I have always been taught when you know better, you should do better. This lesson also applies to history.
The 1,000s of (Confederate) memorials across the United States were the result of efforts by White Southerners and a few Northerners with clear political objectives. The South was fighting to resist the political rights for Black citizens. Jim Crow and White supremacy can be linked directly to the raising of the statues.
You can read for yourself the 1913 dedication of the on-campus monument honoring the UNC students who fought for the Confederacy. Industrialist Julian Carr urged his audience to devote themselves to the maintenance of White supremacy with the same vigor that their ancestors had defended slavery.
He then boasted, “One hundred yards from where we stand, less than 90 days perhaps after my return from Appomattox, I horse-whipped a Negro wench until her skirts hung in shreds, because upon the streets of this quiet village she had publicly insulted and maligned a Southern lady.”

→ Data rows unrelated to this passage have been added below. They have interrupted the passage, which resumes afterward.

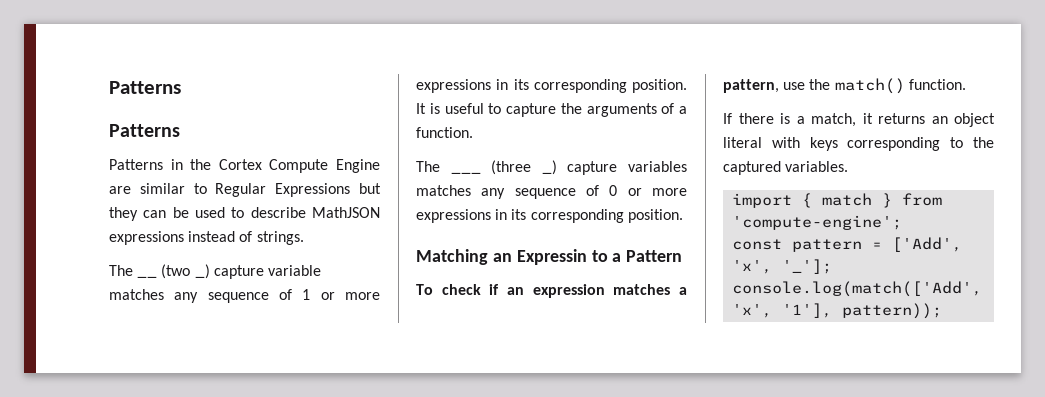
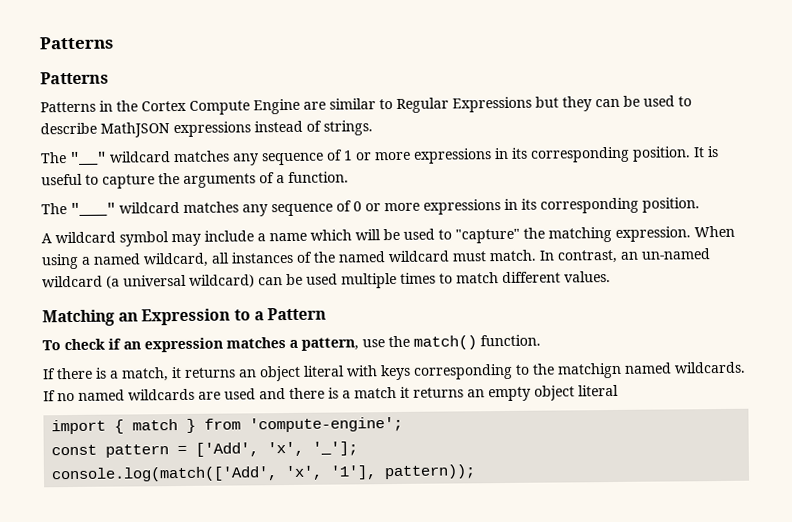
[137,264,321,279] __ (two _) capture variable -> [69,151,171,166] "__" wildcard
[450,160,687,175] ___ (three _) capture variables -> [70,202,180,217] "___" wildcard
(683, 216) none -> [41,225,735,247] [41,248,710,270] [42,271,611,289] // A wildcard symbol may include a name which will be used to "capture" the matching expression. When using a named wildcard, all instances of the named wildcard must match. In contrast, an un-named wildcard (a universal wildcard) can be used multiple times to match different values.
[516,249,587,265] Expressin -> [141,308,231,326] Expression
[723,161,849,175] captured variables. -> [557,361,746,379] [43,384,619,402] matchign named wildcards. If no named wildcards are used and there is a match it returns an empty object literal

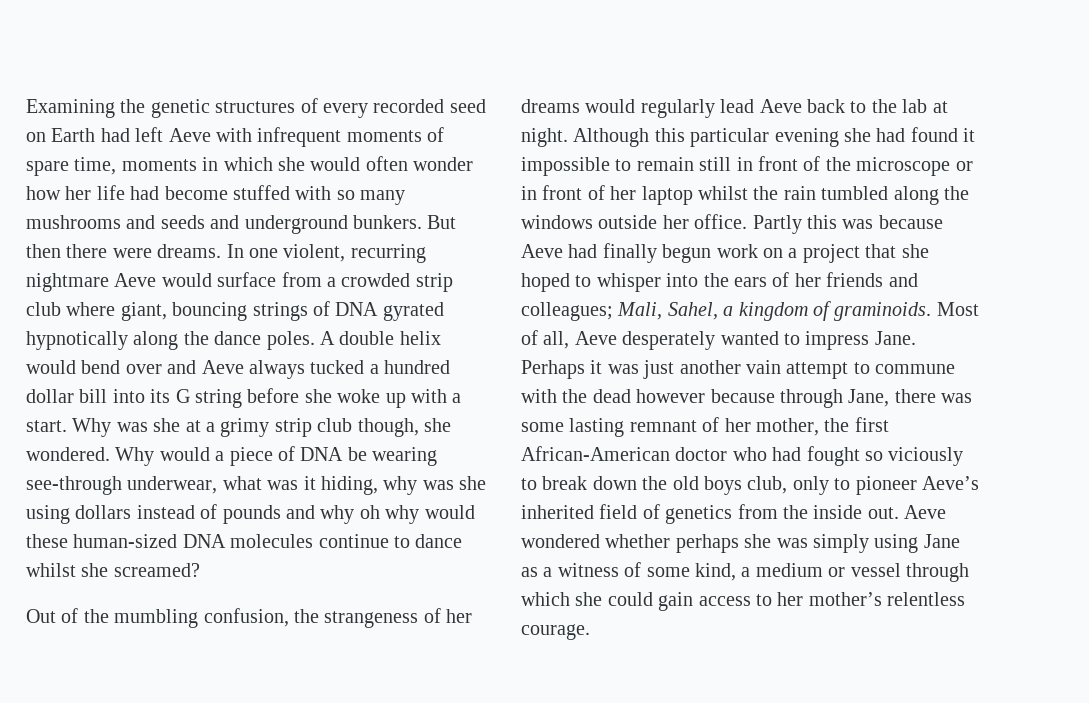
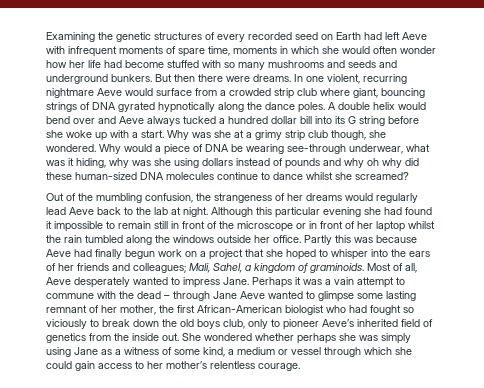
[424,505,475,519] would -> [405,158,419,166] did
[643,360,741,379] just another -> [325,279,331,285] a
[636,389,973,408] however because through Jane, there was -> [164,291,354,302] – through Jane Aeve wanted to glimpse
[675,447,728,461] doctor -> [285,305,324,315] biologist
[904,505,947,519] Aeve -> [182,333,201,341] She

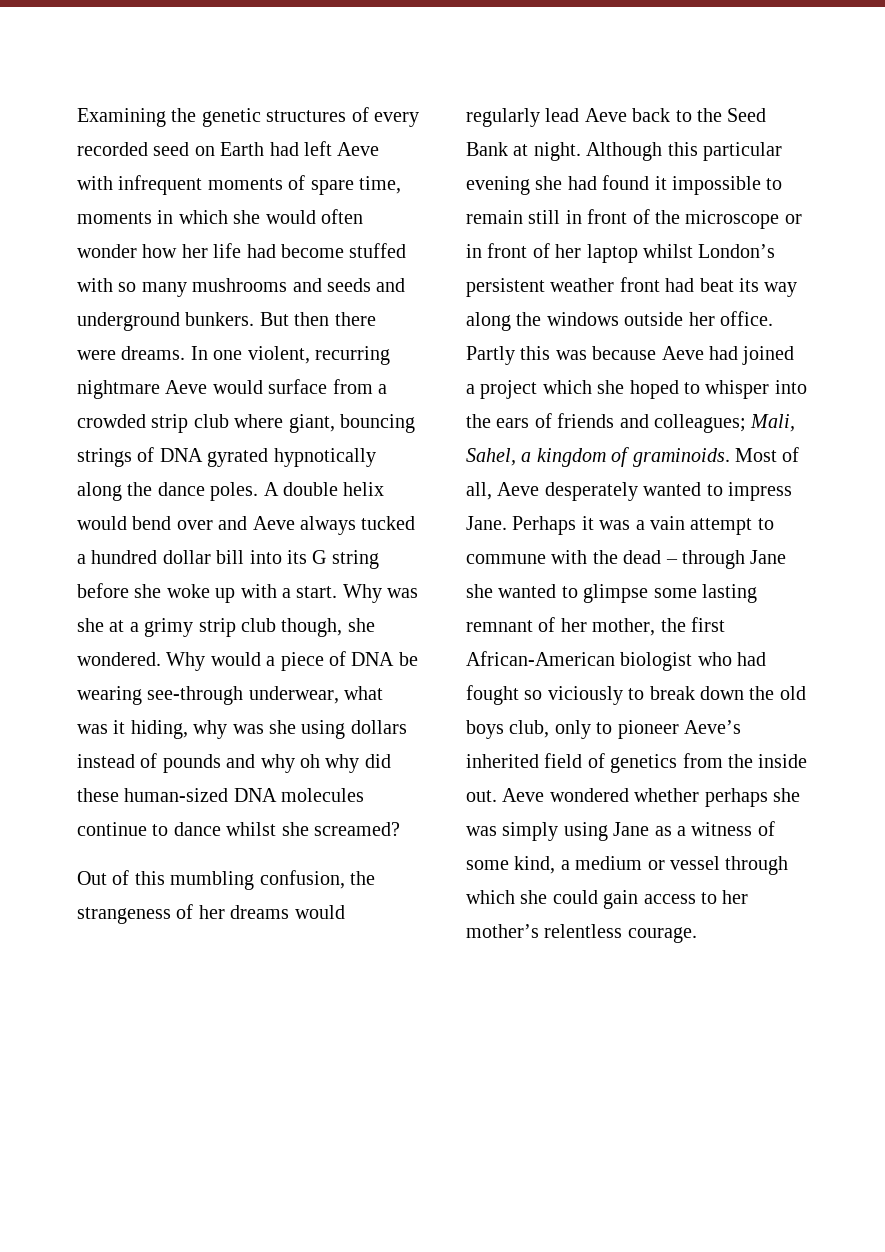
[78,193,93,201] the -> [134,871,165,885] this
[154,207,168,215] lab -> [727,108,767,122] [466,142,508,156] Seed Bank
[46,235,123,243] the rain tumbled -> [698,244,776,258] [466,277,798,297] London’s persistent weather front had beat its way
[95,249,197,259] finally begun work on -> [742,346,795,365] joined
[245,249,264,257] that -> [542,380,592,394] which
[58,263,74,271] her -> (552, 420) none
[240,291,265,299] Aeve -> [466,584,493,598] she
[182,333,201,341] She -> [502,788,545,802] Aeve

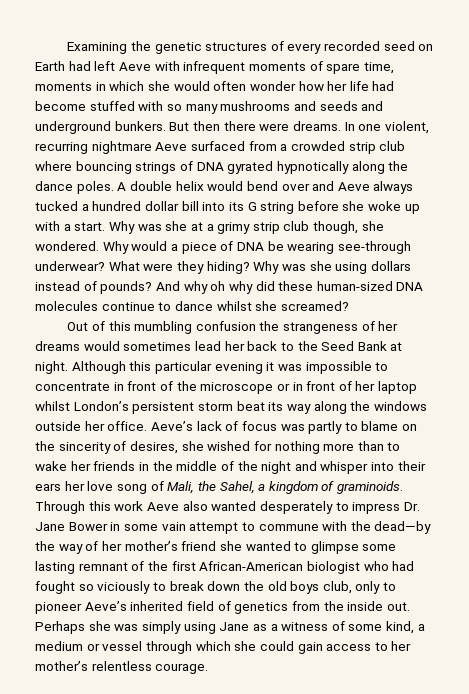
[212,379,328,394] would surface -> [190,141,245,151] surfaced
[288,414,335,433] giant, -> (72, 166) none
[248,686,384,704] [77,720,228,739] underwear, what was it hiding, why -> [35,261,280,274] underwear? What were they hiding? Why
[162,754,256,773] pounds and -> [100,281,180,294] pounds? And
[259,870,345,889] confusion, -> [195,321,256,331] confusion
[466,108,627,127] regularly lead Aeve -> [123,341,245,351] sometimes lead her
[535,175,783,195] [466,210,561,224] she had found it impossible to remain still -> [266,361,389,374] [35,382,110,391] it was impossible to concentrate
[550,277,695,292] weather front had -> [197,402,233,411] storm
[466,346,795,365] [466,380,807,399] [466,413,796,433] Partly this was because Aeve had joined a project which she hoped to whisper into the ears of friends and colleagues; Mali, -> [150,421,418,434] [35,441,401,454] [35,461,426,474] [35,481,216,494] Aeve’s lack of focus was partly to blame on the sincerity of desires, she wished for nothing more than to wake her friends in the middle of the night and whisper into their ears her love song of Mali, the
[735,447,800,462] [466,482,792,501] [466,516,645,535] Most of all, Aeve desperately wanted to impress Jane. Perhaps it was a -> [35,501,420,514] [35,522,158,531] Through this work Aeve also wanted desperately to impress Dr. Jane Bower in some
[623,550,787,569] dead – through Jane -> [374,521,432,534] [35,541,217,554] dead—by the way of her mother’s friend
[560,618,656,636] her mother, -> (145, 566) none
[502,788,768,807] Aeve wondered whether perhaps -> [35,621,85,634] Perhaps

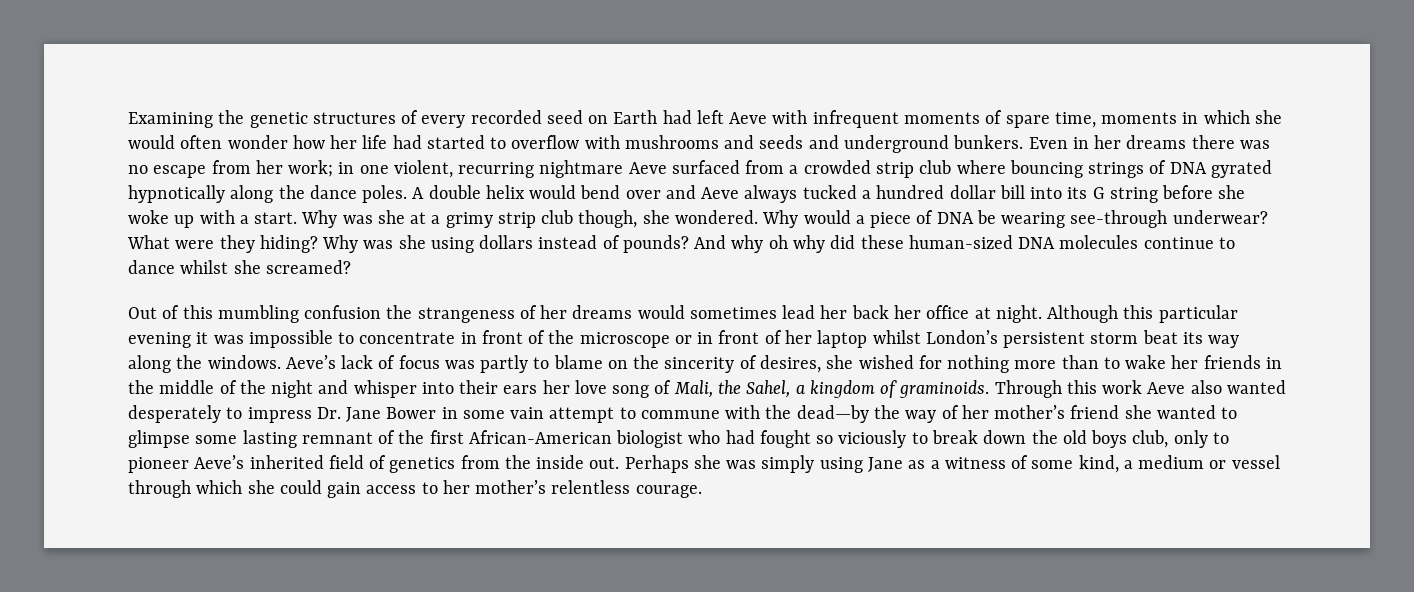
[35,101,218,114] become stuffed with so many -> [426,135,620,149] started to overflow with
[169,121,355,131] But then there were dreams. In -> [1028,135,1270,149] [128,160,355,178] Even in her dreams there was no escape from her work; in
[280,341,387,351] to the Seed Bank -> [893,305,970,319] her office
[373,401,427,411] [35,421,148,431] windows outside her office. -> [207,355,281,369] windows.

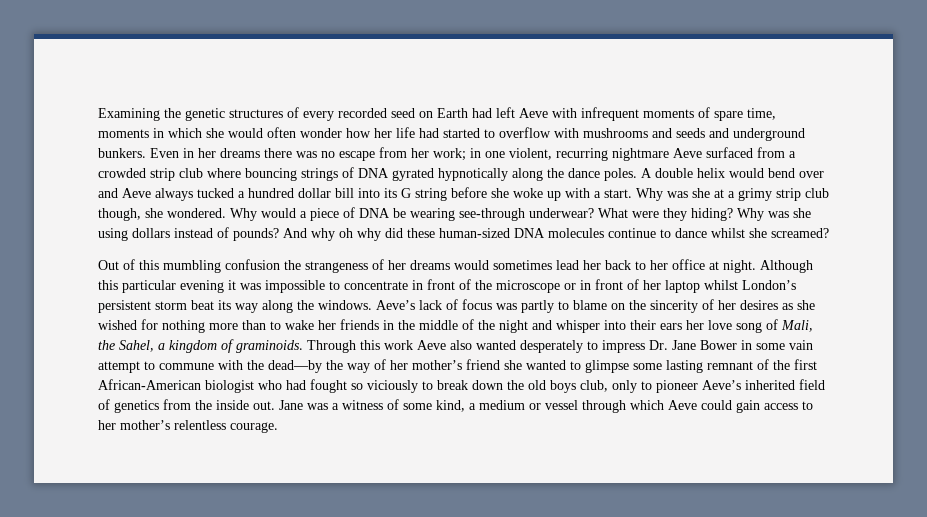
(889, 312) none -> [635,261,646,270] to
[759,355,821,373] desires, -> [718,300,793,310] her desires as
[624,455,926,473] Perhaps she was simply using Jane as -> [279,400,328,410] Jane was
[247,480,275,494] she -> [668,400,697,410] Aeve

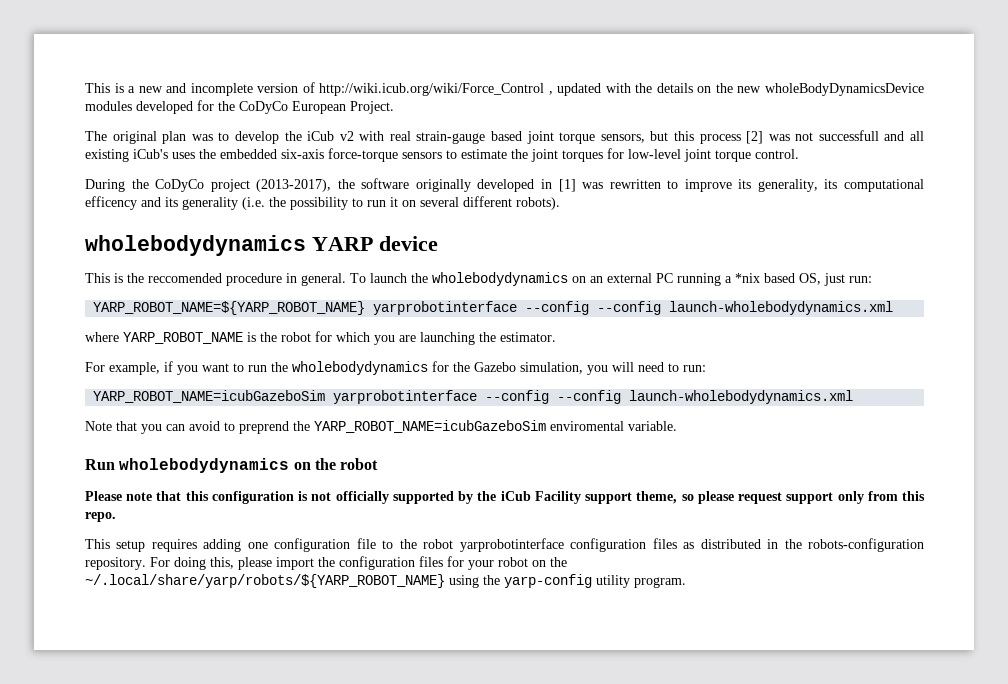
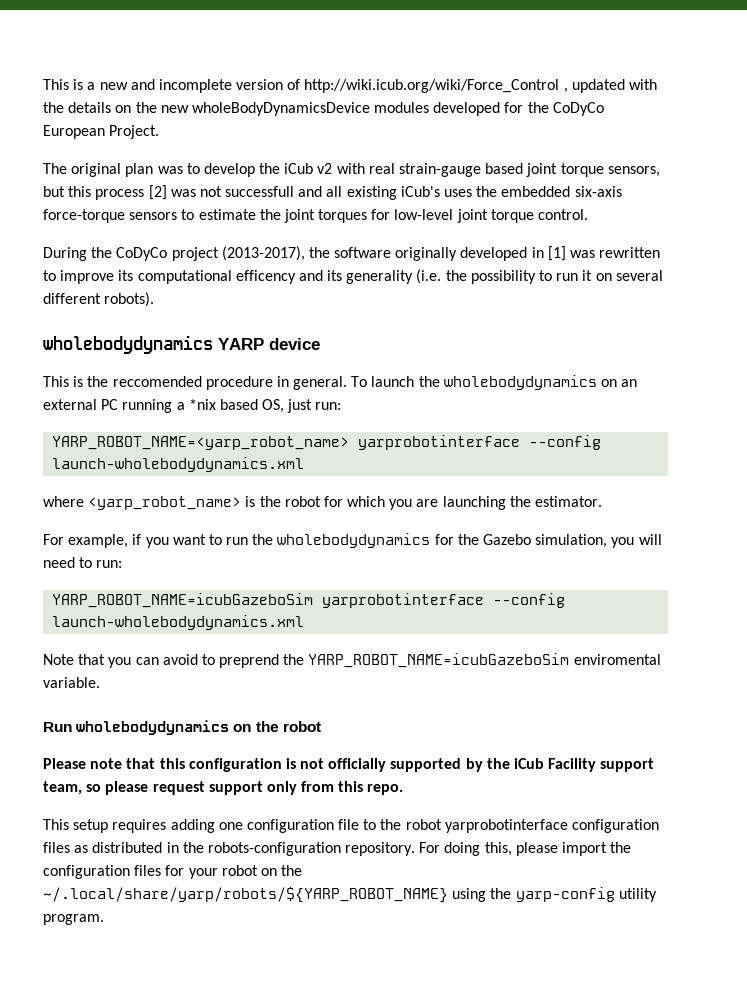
[757,179,838,192] generality, its -> (134, 275) none
[93,301,662,315] YARP_ROBOT_NAME=${YARP_ROBOT_NAME} yarprobotinterface --config --config -> [52,435,602,450] YARP_ROBOT_NAME=<yarp_robot_name> yarprobotinterface --config
[123,332,243,344] YARP_ROBOT_NAME -> [88,496,242,510] <yarp_robot_name>
[557,390,622,404] --config -> (566, 600) none
[636,491,678,504] theme, -> [43,781,82,795] team,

Southern memorials inherently celebrated the slave South and White power along with the heroism of Confederate soldiers. It’s not a celebration for all of us. The states’ right to grow economically on the backs of enslaved people, whipped and treated as less than human, was a deeply moral issue.
I saw the gentleman from Onancock’s response to Bill Payne’s letter to the editor. That gave me hope that there is the opportunity for education and intelligent debate on this matter. I agree with his premise, but let’s also consider a donation to a museum, where one can choose to go and be educated on the evil that Confederate statues represent.
Consider a fountain or art we can all enjoy, rather than a perceived whitewash that the Confederate soldier’s mission could be remedied by adding a Black union soldier.
Let us keep the conversation going and get to a solution we can all live with. When you know better … You should do better.